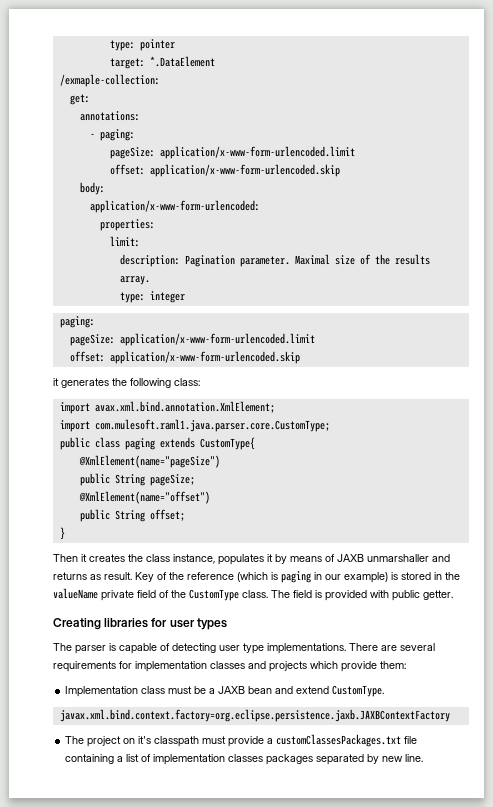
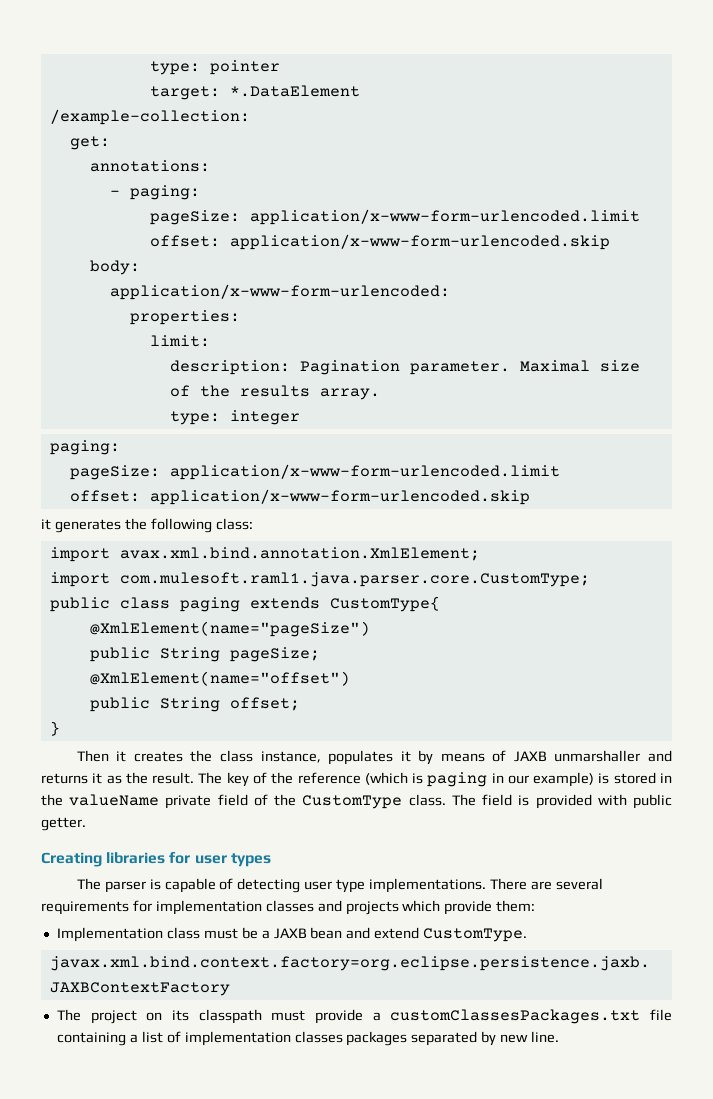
- /exmaple-collection:
+ /example-collection:
- Then it creates the class instance, populates it by means of JAXB unmarshaller and returns as result. Key of the reference (which is paging in our example) is stored in the valueName private field of the CustomType class.
+ Then it creates the class instance, populates it by means of JAXB unmarshaller and returns it as the result. The key of the reference (which is paging in our example) is stored in the valueName private field of the CustomType class.
- The project on it's classpath must provide a customClassesPackages.txt file containing a list of implementation classes packages separated by new line.
+ The project on its classpath must provide a customClassesPackages.txt file containing a list of implementation classes packages separated by new line.

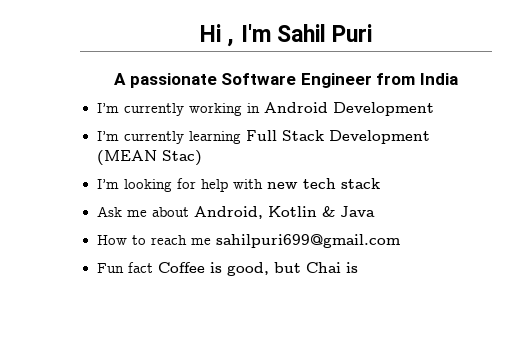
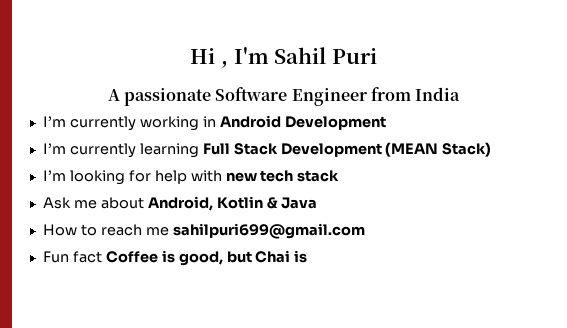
- I’m currently learning Full Stack Development (MEAN Stac)
+ I’m currently learning Full Stack Development (MEAN Stack)

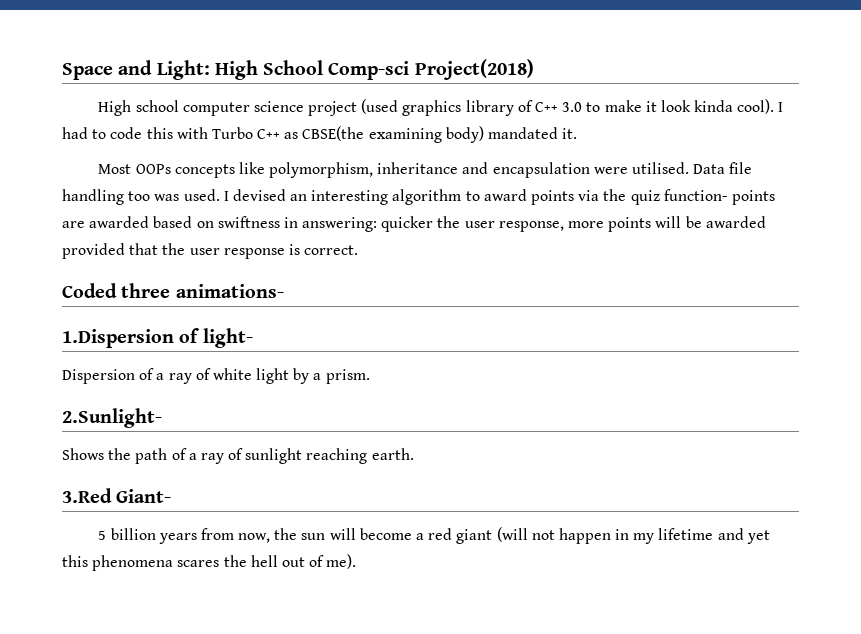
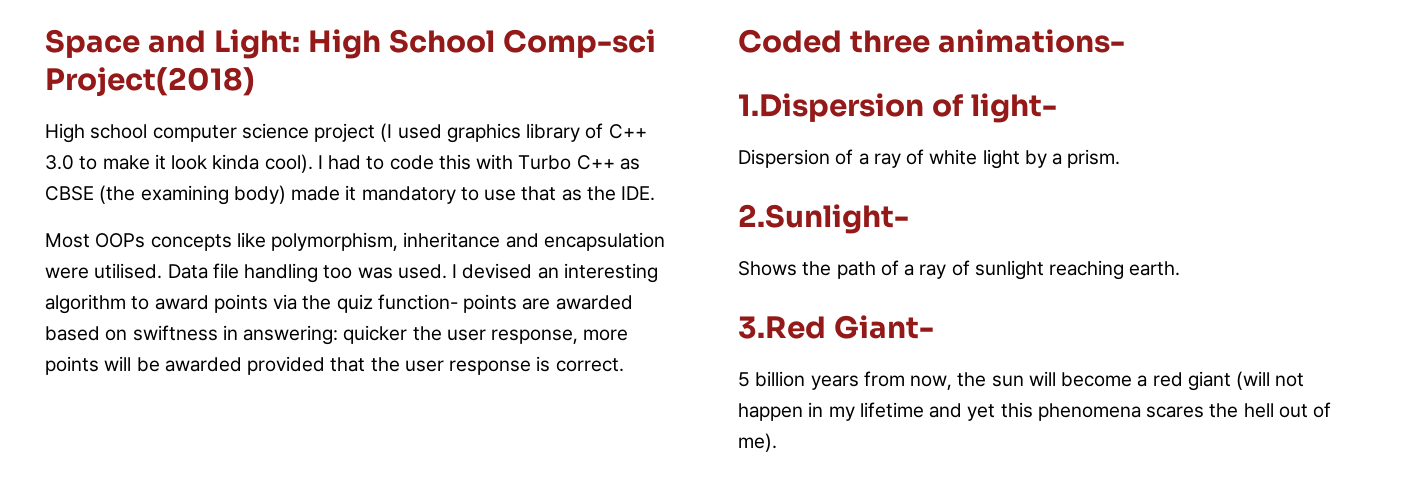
- High school computer science project (used graphics library of C++ 3.0 to make it look kinda cool).
+ High school computer science project (I used graphics library of C++ 3.0 to make it look kinda cool).
- I had to code this with Turbo C++ as CBSE(the examining body) mandated it.
+ I had to code this with Turbo C++ as CBSE (the examining body) made it mandatory to use that as the IDE.

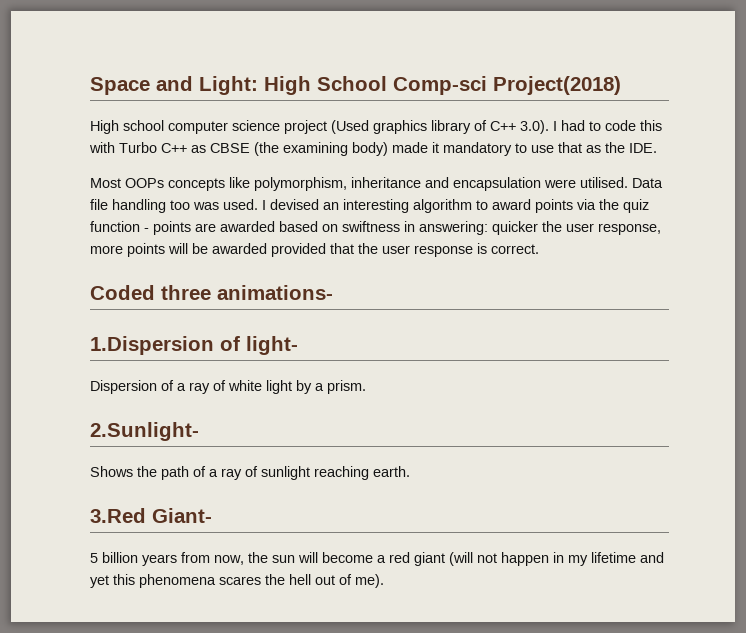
- High school computer science project (I used graphics library of C++ 3.0 to make it look kinda cool). I had to code this with Turbo C++ as CBSE (the examining body) made it mandatory to use that as the IDE.
+ High school computer science project (Used graphics library of C++ 3.0). I had to code this with Turbo C++ as CBSE (the examining body) made it mandatory to use that as the IDE.
- I devised an interesting algorithm to award points via the quiz function- points are awarded based on swiftness in answering: quicker the user response, more points will be awarded provided that the user response is correct.
+ I devised an interesting algorithm to award points via the quiz function - points are awarded based on swiftness in answering: quicker the user response, more points will be awarded provided that the user response is correct.

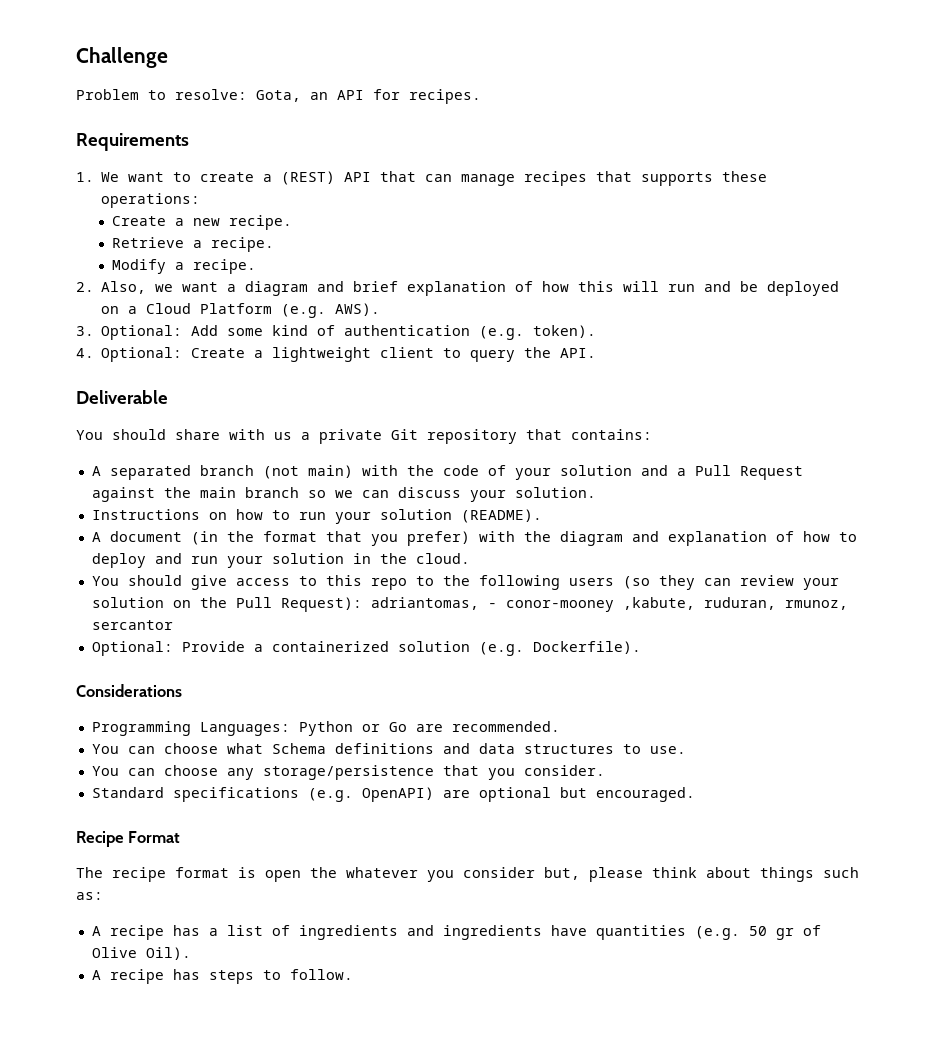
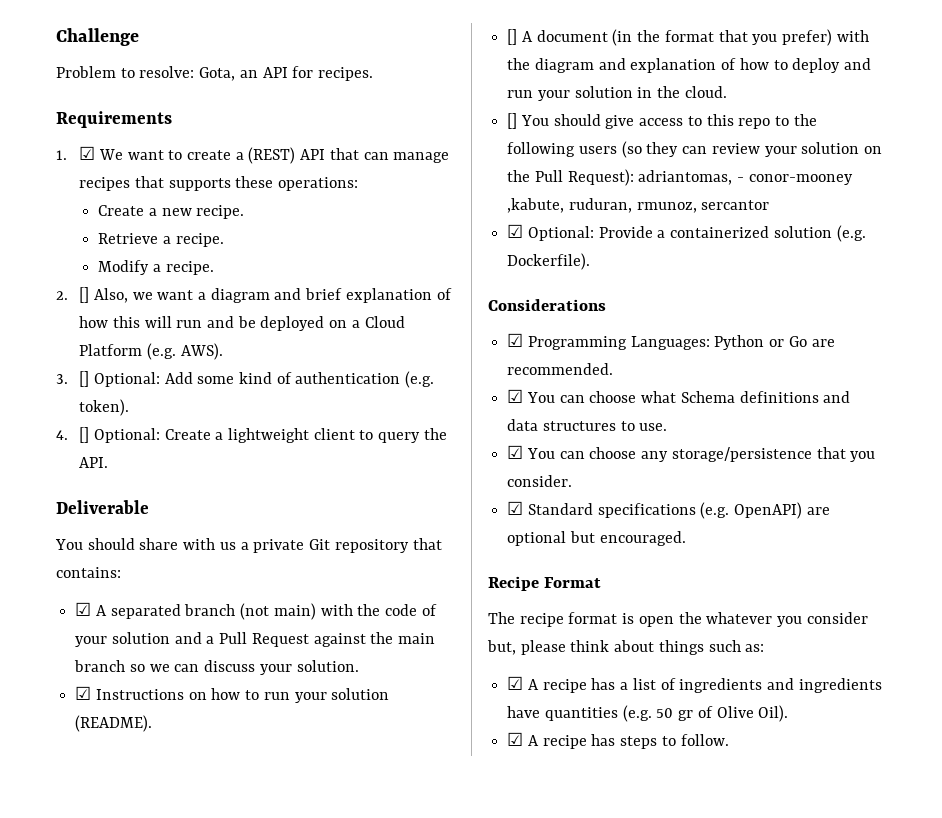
- 1. We want to create a (REST) API that can manage recipes that supports these operations:
+ 1. ☑ We want to create a (REST) API that can manage recipes that supports these operations:
- 2. Also, we want a diagram and brief explanation of how this will run and be deployed on a Cloud Platform (e.g. AWS).
+ 2. [] Also, we want a diagram and brief explanation of how this will run and be deployed on a Cloud Platform (e.g. AWS).
- 3. Optional: Add some kind of authentication (e.g. token).
+ 3. [] Optional: Add some kind of authentication (e.g. token).
- 4. Optional: Create a lightweight client to query the API.
+ 4. [] Optional: Create a lightweight client to query the API.
- A separated branch (not main) with the code of your solution and a Pull Request against the main branch so we can discuss your solution.
+ ☑ A separated branch (not main) with the code of your solution and a Pull Request against the main branch so we can discuss your solution.
- Instructions on how to run your solution (README).
+ ☑ Instructions on how to run your solution (README).
- A document (in the format that you prefer) with the diagram and explanation of how to deploy and run your solution in the cloud.
+ [] A document (in the format that you prefer) with the diagram and explanation of how to deploy and run your solution in the cloud.
- You should give access to this repo to the following users (so they can review your solution on the Pull Request): adriantomas, - conor-mooney ,kabute, ruduran, rmunoz, sercantor
+ [] You should give access to this repo to the following users (so they can review your solution on the Pull Request): adriantomas, - conor-mooney ,kabute, ruduran, rmunoz, sercantor
- Optional: Provide a containerized solution (e.g. Dockerfile).
+ ☑ Optional: Provide a containerized solution (e.g. Dockerfile).
- Programming Languages: Python or Go are recommended.
+ ☑ Programming Languages: Python or Go are recommended.
- You can choose what Schema definitions and data structures to use.
+ ☑ You can choose what Schema definitions and data structures to use.
- You can choose any storage/persistence that you consider.
+ ☑ You can choose any storage/persistence that you consider.
- Standard specifications (e.g. OpenAPI) are optional but encouraged.
+ ☑ Standard specifications (e.g. OpenAPI) are optional but encouraged.
- A recipe has a list of ingredients and ingredients have quantities (e.g. 50 gr of Olive Oil).
+ ☑ A recipe has a list of ingredients and ingredients have quantities (e.g. 50 gr of Olive Oil).
- A recipe has steps to follow.
+ ☑ A recipe has steps to follow.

• • • • •

■ **Exercise prompt**
Reproduce the listing above exactly, but skip the pictures.

■ **Solution to the exercise**
- /exmaple-collection:
+ /example-collection:
- Then it creates the class instance, populates it by means of JAXB unmarshaller and returns as result. Key of the reference (which is paging in our example) is stored in the valueName private field of the CustomType class.
+ Then it creates the class instance, populates it by means of JAXB unmarshaller and returns it as the result. The key of the reference (which is paging in our example) is stored in the valueName private field of the CustomType class.
- The project on it's classpath must provide a customClassesPackages.txt file containing a list of implementation classes packages separated by new line.
+ The project on its classpath must provide a customClassesPackages.txt file containing a list of implementation classes packages separated by new line.

- I’m currently learning Full Stack Development (MEAN Stac)
+ I’m currently learning Full Stack Development (MEAN Stack)

- High school computer science project (used graphics library of C++ 3.0 to make it look kinda cool).
+ High school computer science project (I used graphics library of C++ 3.0 to make it look kinda cool).
- I had to code this with Turbo C++ as CBSE(the examining body) mandated it.
+ I had to code this with Turbo C++ as CBSE (the examining body) made it mandatory to use that as the IDE.

- High school computer science project (I used graphics library of C++ 3.0 to make it look kinda cool). I had to code this with Turbo C++ as CBSE (the examining body) made it mandatory to use that as the IDE.
+ High school computer science project (Used graphics library of C++ 3.0). I had to code this with Turbo C++ as CBSE (the examining body) made it mandatory to use that as the IDE.
- I devised an interesting algorithm to award points via the quiz function- points are awarded based on swiftness in answering: quicker the user response, more points will be awarded provided that the user response is correct.
+ I devised an interesting algorithm to award points via the quiz function - points are awarded based on swiftness in answering: quicker the user response, more points will be awarded provided that the user response is correct.

- 1. We want to create a (REST) API that can manage recipes that supports these operations:
+ 1. ☑ We want to create a (REST) API that can manage recipes that supports these operations:
- 2. Also, we want a diagram and brief explanation of how this will run and be deployed on a Cloud Platform (e.g. AWS).
+ 2. [] Also, we want a diagram and brief explanation of how this will run and be deployed on a Cloud Platform (e.g. AWS).
- 3. Optional: Add some kind of authentication (e.g. token).
+ 3. [] Optional: Add some kind of authentication (e.g. token).
- 4. Optional: Create a lightweight client to query the API.
+ 4. [] Optional: Create a lightweight client to query the API.
- A separated branch (not main) with the code of your solution and a Pull Request against the main branch so we can discuss your solution.
+ ☑ A separated branch (not main) with the code of your solution and a Pull Request against the main branch so we can discuss your solution.
- Instructions on how to run your solution (README).
+ ☑ Instructions on how to run your solution (README).
- A document (in the format that you prefer) with the diagram and explanation of how to deploy and run your solution in the cloud.
+ [] A document (in the format that you prefer) with the diagram and explanation of how to deploy and run your solution in the cloud.
- You should give access to this repo to the following users (so they can review your solution on the Pull Request): adriantomas, - conor-mooney ,kabute, ruduran, rmunoz, sercantor
+ [] You should give access to this repo to the following users (so they can review your solution on the Pull Request): adriantomas, - conor-mooney ,kabute, ruduran, rmunoz, sercantor
- Optional: Provide a containerized solution (e.g. Dockerfile).
+ ☑ Optional: Provide a containerized solution (e.g. Dockerfile).
- Programming Languages: Python or Go are recommended.
+ ☑ Programming Languages: Python or Go are recommended.
- You can choose what Schema definitions and data structures to use.
+ ☑ You can choose what Schema definitions and data structures to use.
- You can choose any storage/persistence that you consider.
+ ☑ You can choose any storage/persistence that you consider.
- Standard specifications (e.g. OpenAPI) are optional but encouraged.
+ ☑ Standard specifications (e.g. OpenAPI) are optional but encouraged.
- A recipe has a list of ingredients and ingredients have quantities (e.g. 50 gr of Olive Oil).
+ ☑ A recipe has a list of ingredients and ingredients have quantities (e.g. 50 gr of Olive Oil).
- A recipe has steps to follow.
+ ☑ A recipe has steps to follow.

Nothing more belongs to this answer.